The knock came again. Three measured strikes.
She set the cup down carefully. Here they were.
There was no panic in her body — only a tightening that had been building for weeks. The widening arrests. The underlined sentence in the journal. The sudden silences from colleagues who once wrote daily.
She crossed the apartment slowly, deliberately, as if speed itself might signal guilt. When she opened the door, two men stood in the corridor. Civilian coats. Severe expressions. One held a leather folder.
“Miss Novák?”
“Yes.”
“We require entry.”
The words were not loud. They did not need to be.
She stepped aside.
They moved through the apartment with professional detachment, as if inventorying furniture rather than a life. One remained near the door, noting observations. The other began opening drawers, cabinets, lifting cushions, tapping along the walls with measured knuckles.
As she watched them, Klara folded her hands in front of her to prevent them from trembling.
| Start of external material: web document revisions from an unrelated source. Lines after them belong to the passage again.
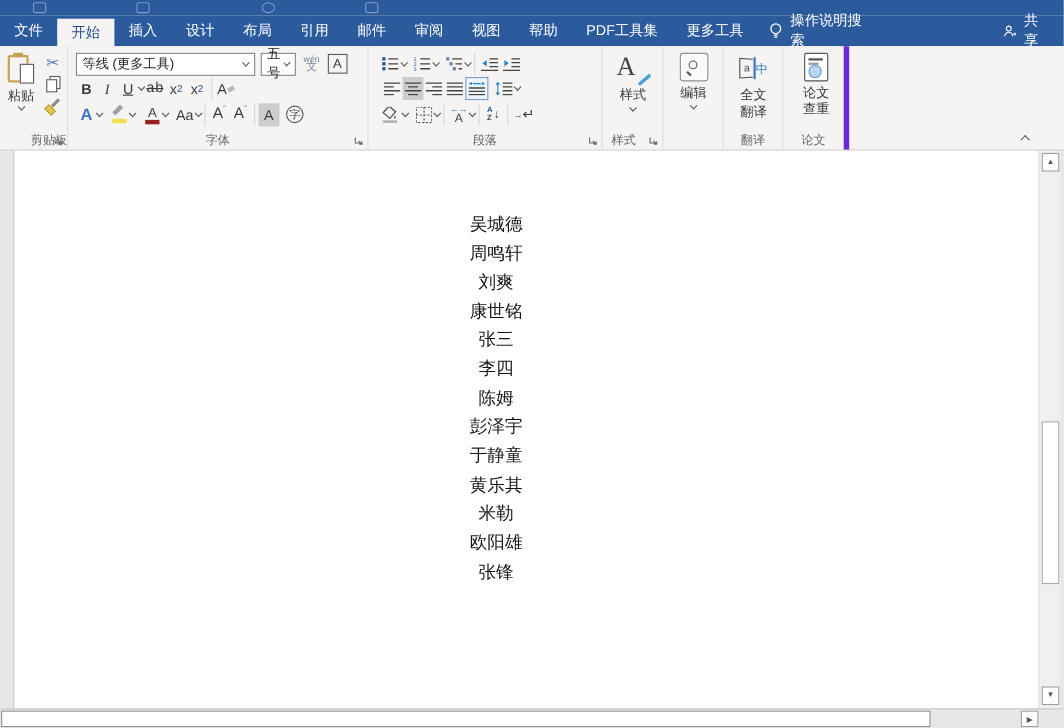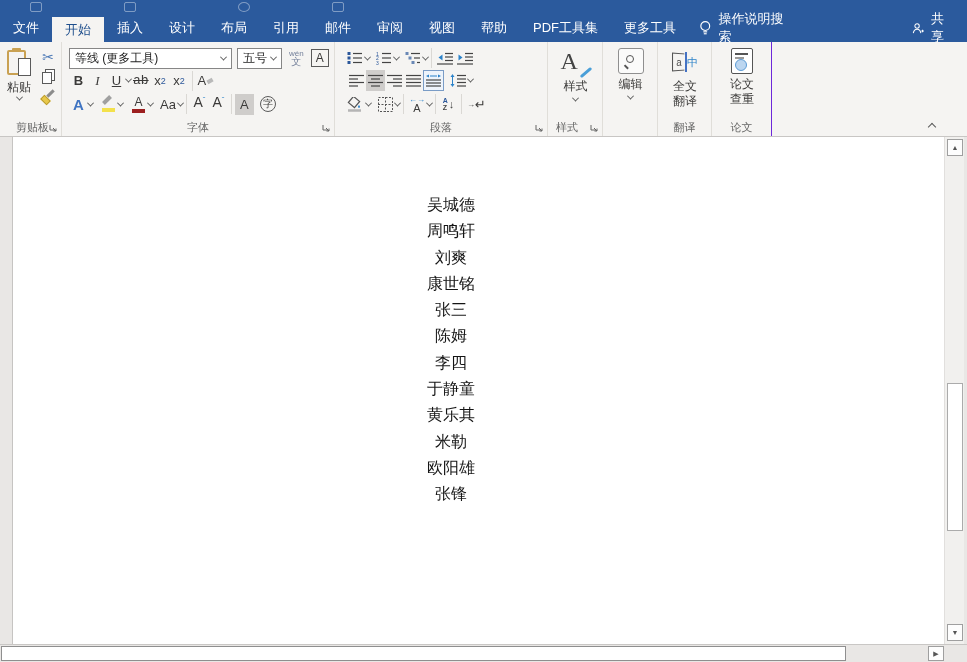--- a/index.html
+++ b/index.html
@@ -210,35 +210,35 @@
       <span class="icon-cut">✂</span>
       <span class="icon-copy">
           <i class="b"></i>
           <i class="f"></i>
         </span>
       <span class="icon-fp">
           <i class="h"></i>
           <i class="t"></i>
         </span>
     </div>
-    <div class="grp-label" style="justify-content:center; padding-left:4px;">
+    <div class="grp-label" style="justify-content:flex-end; padding-left:4px;">
       <span>剪贴板</span>
     </div>
     <svg class="launcher" width="10" height="10">
       <path d="M2 2 v5 h5 M5 5 l3 3 M8 5.5 v2.5 h-2.5" fill="none" stroke="#666" stroke-width="1"></path>
     </svg>
   </div>
 
   <div class="grp" id="grp-font">
     <div class="frow" style="height:27px; padding-top:5px;">
       <div class="combo" style="width:163px">
         <span>等线 (更多工具)</span>
         <span class="chev"></span>
       </div>
-      <div class="combo" style="width:45px; margin-left:5px">
+      <div class="combo" style="width:32px; margin-left:5px">
         <span>五号</span>
         <span class="chev"></span>
       </div>
       <div class="phonetic">
         <span class="py">wén</span>
         <span class="zi">文</span>
       </div>
       <div class="charborder">A</div>
     </div>
     <div class="frow" style="height:23px;">
@@ -514,21 +514,21 @@
         <span class="pa">a</span>
         <span class="pz">中</span>
       </span>
       <span class="lbl"><span>全文</span><br><span>翻译</span></span>
     </div>
     <div class="grp-label">
       <span>翻译</span>
     </div>
   </div>
 
-  <div class="grp" style="width:60px; border-right:1px solid #6d28d9">
+  <div class="grp" style="width:60px; border-right:5px solid #6d28d9">
     <div class="bigbtn" style="left:0; width:60px">
       <span class="paper-icon">
         <i class="l1"></i>
           <i class="l2"></i>
           <i class="mg"></i>
       </span>
       <span class="lbl"><span>论文</span><br><span>查重</span></span>
     </div>
     <div class="grp-label">
       <span>论文</span>
@@ -540,22 +540,23 @@
 </div>
 
 <div id="docarea" class="abs">
   <div id="page">
     <div id="names">
       <div>吴城德</div>
       <div>周鸣轩</div>
       <div>刘爽</div>
       <div>康世铭</div>
       <div>张三</div>
+      <div>李四</div>
       <div>陈姆</div>
-      <div>李四</div>
+      <div>彭泽宇</div>
       <div>于静童</div>
       <div>黄乐其</div>
       <div>米勒</div>
       <div>欧阳雄</div>
       <div>张锋</div>
     </div>
   </div>
 </div>
 
 <div id="vscroll" class="abs">

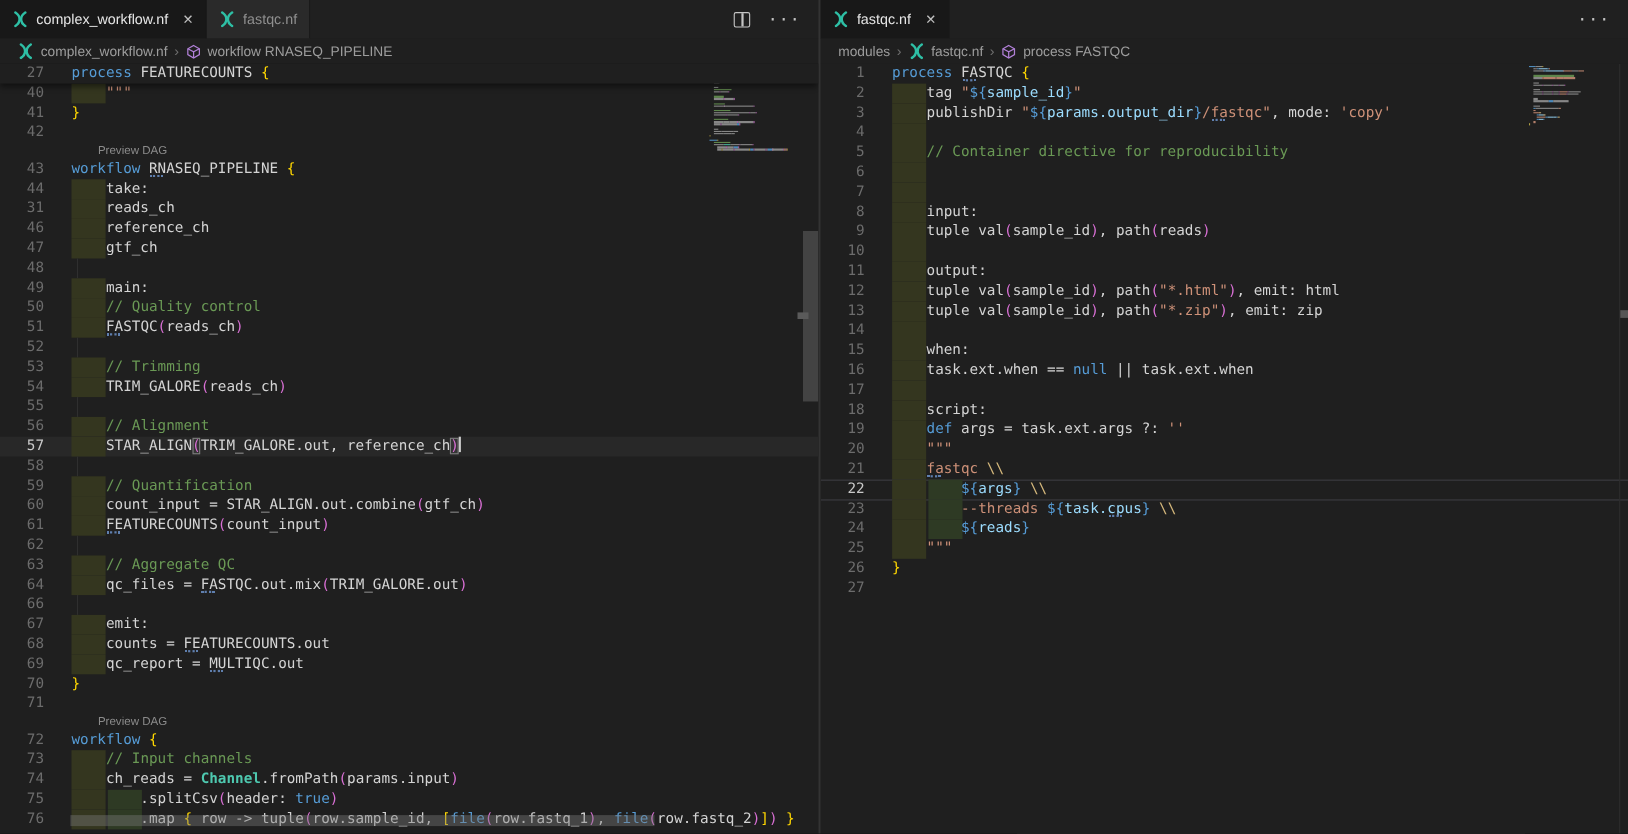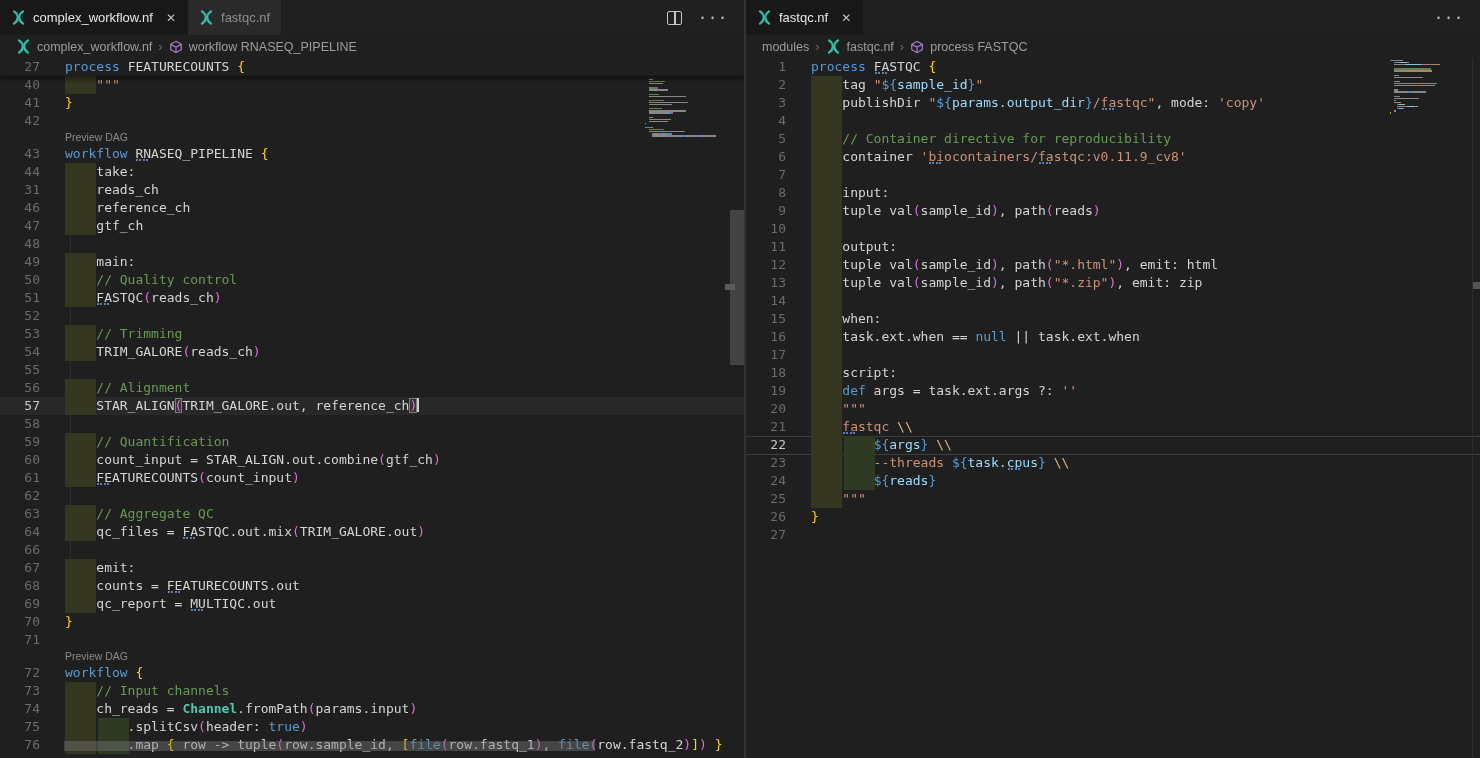--- a/index.html
+++ b/index.html
@@ -45,21 +45,21 @@
   .ln { width:40px; flex:none; text-align:right; color:#6c6c6c; user-select:none; }
   .ln.active { color:#c9c9c9; }
   .code { margin-left:25px; position:relative; white-space:pre; color:#d4d4d4; z-index:1; }
   .hlblock { position:absolute; top:0; height:18px; width:31px; z-index:0; }
   .hl-1 { left:65px; background:#34361f; }
   .hl-2 { left:98px; background:#2e3a24; }
   .guide { position:absolute; top:0; left:70px; height:18px; width:1px; background:#2f2f2f; }
   .row.cur-fill { background:#282828; }
   .row.cur-border::before { content:""; position:absolute; left:0; right:0; top:0; height:17px;
     border-top:1px solid #3d3d42; border-bottom:1px solid #3d3d42; pointer-events:none; }
-  .lens-row { height:15px; line-height:15px; padding-left:65px;
+  .lens-row { height:15px; line-height:15px; padding-left:89px;
     font-family:"Liberation Sans", sans-serif; font-size:10.5px; color:#8b8b8b; }
   .sticky { position:relative; z-index:3; background:#1f1f1f; box-shadow:0 3px 5px rgba(0,0,0,.45); }
 
   
   .k { color:#569CD6; } .t { color:#4EC9B0;font-weight:bold; } .s { color:#CE9178; } .e { color:#D7BA7D; }
   .c { color:#6A9955; } .v { color:#9CDCFE; } .x { color:#D4D4D4; } .y { color:#FFD700; }
   .p { color:#DA70D6; } .u { color:#179FFF; }
   .w { position:relative; }
   .w::after { content:""; position:absolute; left:1px; bottom:0; width:12px; height:0;
     border-bottom:2px dotted #5f7fae; }
@@ -557,21 +557,20 @@
           <span class="code"></span>
         </div>
         <div class="row">
           <span class="ln">5</span>
           <span class="hlblock hl-1"></span>
           <span class="code"><span class="x">    </span><span class="c">// Container directive for reproducibility</span></span>
         </div>
         <div class="row">
           <span class="ln">6</span>
           <span class="hlblock hl-1"></span>
-          <span class="code"><span class="x">    container </span><span class="s">'</span><span class="s w">biocontainers</span><span class="s">/</span><span class="s w">fastqc</span><span class="s">:v0.11.9_cv8'</span></span>
         </div>
         <div class="row">
           <span class="ln">7</span>
           <span class="hlblock hl-1"></span>
           <span class="code"></span>
         </div>
         <div class="row">
           <span class="ln">8</span>
           <span class="hlblock hl-1"></span>
           <span class="code"><span class="x">    input:</span></span>

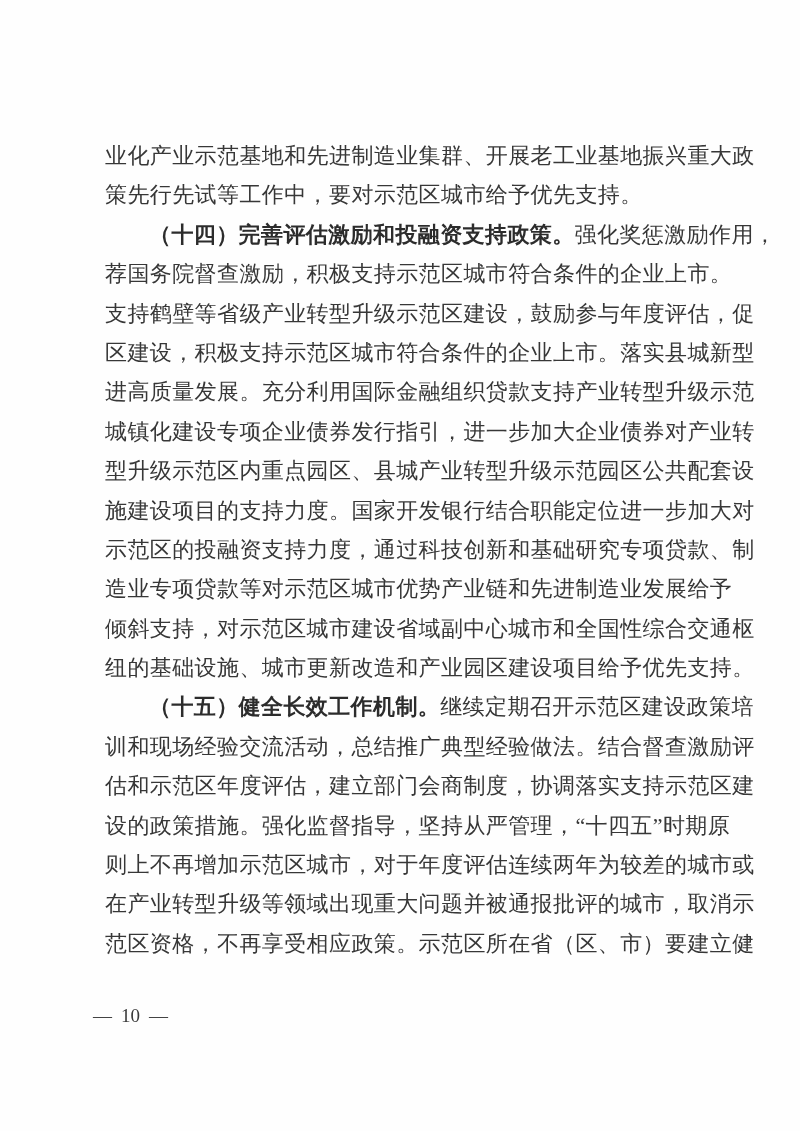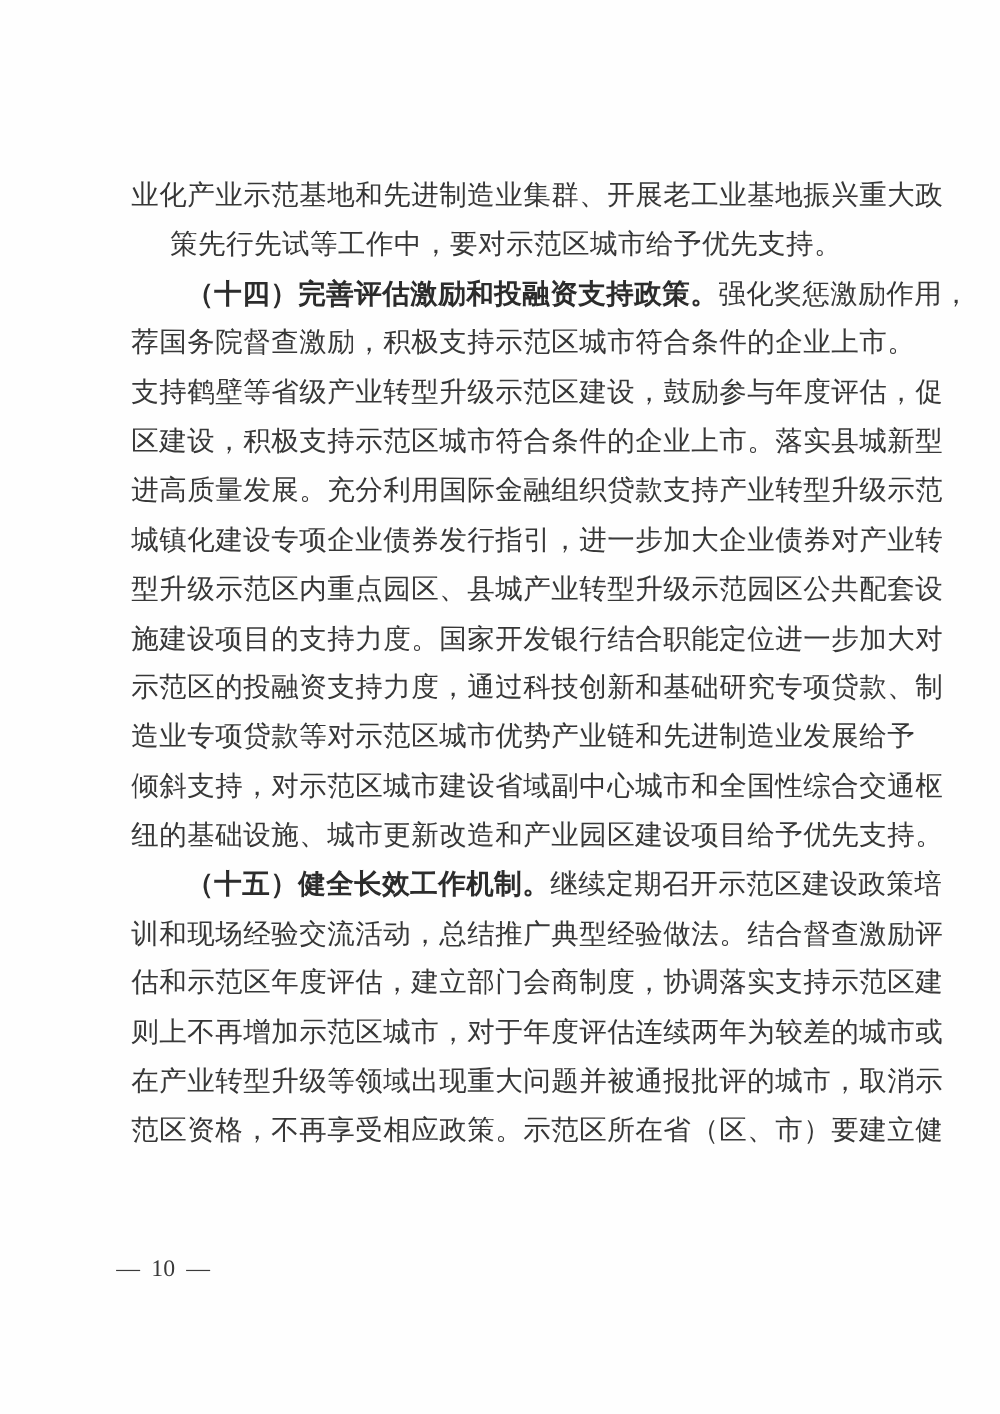--- a/index.html
+++ b/index.html
@@ -28,21 +28,20 @@
   .line {
     height: 39.4px;
     line-height: 39.4px;
     text-align: justify;
     text-align-last: justify;
     text-justify: inter-character;
     white-space: nowrap;
   }
   .line.short {
     text-align-last: left;
-    margin-left: 31px;
   }
   .line.indent {
     text-indent: 2em;
   }
   .bold-seg {
     font-weight: 700;
     color: #2c2c2c;
   }
   .footer {
     position: absolute;
@@ -77,20 +76,21 @@
       <div class="line"><span>城镇化建设专项企业债券发行指引，进一步加大企业债券对产业转</span></div>
       <div class="line"><span>型升级示范区内重点园区、县城产业转型升级示范园区公共配套设</span></div>
       <div class="line"><span>施建设项目的支持力度。国家开发银行结合职能定位进一步加大对</span></div>
       <div class="line"><span>示范区的投融资支持力度，通过科技创新和基础研究专项贷款、制</span></div>
       <div class="line"><span>造业专项贷款等对示范区城市优势产业链和先进制造业发展给予</span></div>
       <div class="line"><span>倾斜支持，对示范区城市建设省域副中心城市和全国性综合交通枢</span></div>
       <div class="line"><span>纽的基础设施、城市更新改造和产业园区建设项目给予优先支持。</span></div>
       <div class="line indent"><span class="bold-seg">（十五）健全长效工作机制。</span><span>继续定期召开示范区建设政策培</span></div>
       <div class="line"><span>训和现场经验交流活动，总结推广典型经验做法。结合督查激励评</span></div>
       <div class="line"><span>估和示范区年度评估，建立部门会商制度，协调落实支持示范区建</span></div>
+      <div class="line"><span>设的政策措施。强化监督指导，坚持从严管理，“十四五”时期原</span></div>
       <div class="line"><span>则上不再增加示范区城市，对于年度评估连续两年为较差的城市或</span></div>
       <div class="line"><span>在产业转型升级等领域出现重大问题并被通报批评的城市，取消示</span></div>
       <div class="line"><span>范区资格，不再享受相应政策。示范区所在省（区、市）要建立健</span></div>
     </div>
 
   <div class="footer">
     <span class="dash">—</span>
     <span>10</span>
     <span class="dash">—</span>
   </div>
She had prepared for this moment. Not theatrically. Not heroically. Practically.
Two weeks earlier, after word of the first coordinated raids reached her, she had begun to redistribute the archive.
Not all of it — that would have drawn attention — but enough.
On a rainy Tuesday, she had carried three volumes tucked inside a grocery sack to an elderly music teacher two streets over. The following afternoon, she slipped a thin sheaf of translated essays between the pages of a state-approved anthology and left it in the reading room of a trusted librarian. Another stack had been divided into loose gatherings and hidden inside hollowed-out binding boards at the print shop.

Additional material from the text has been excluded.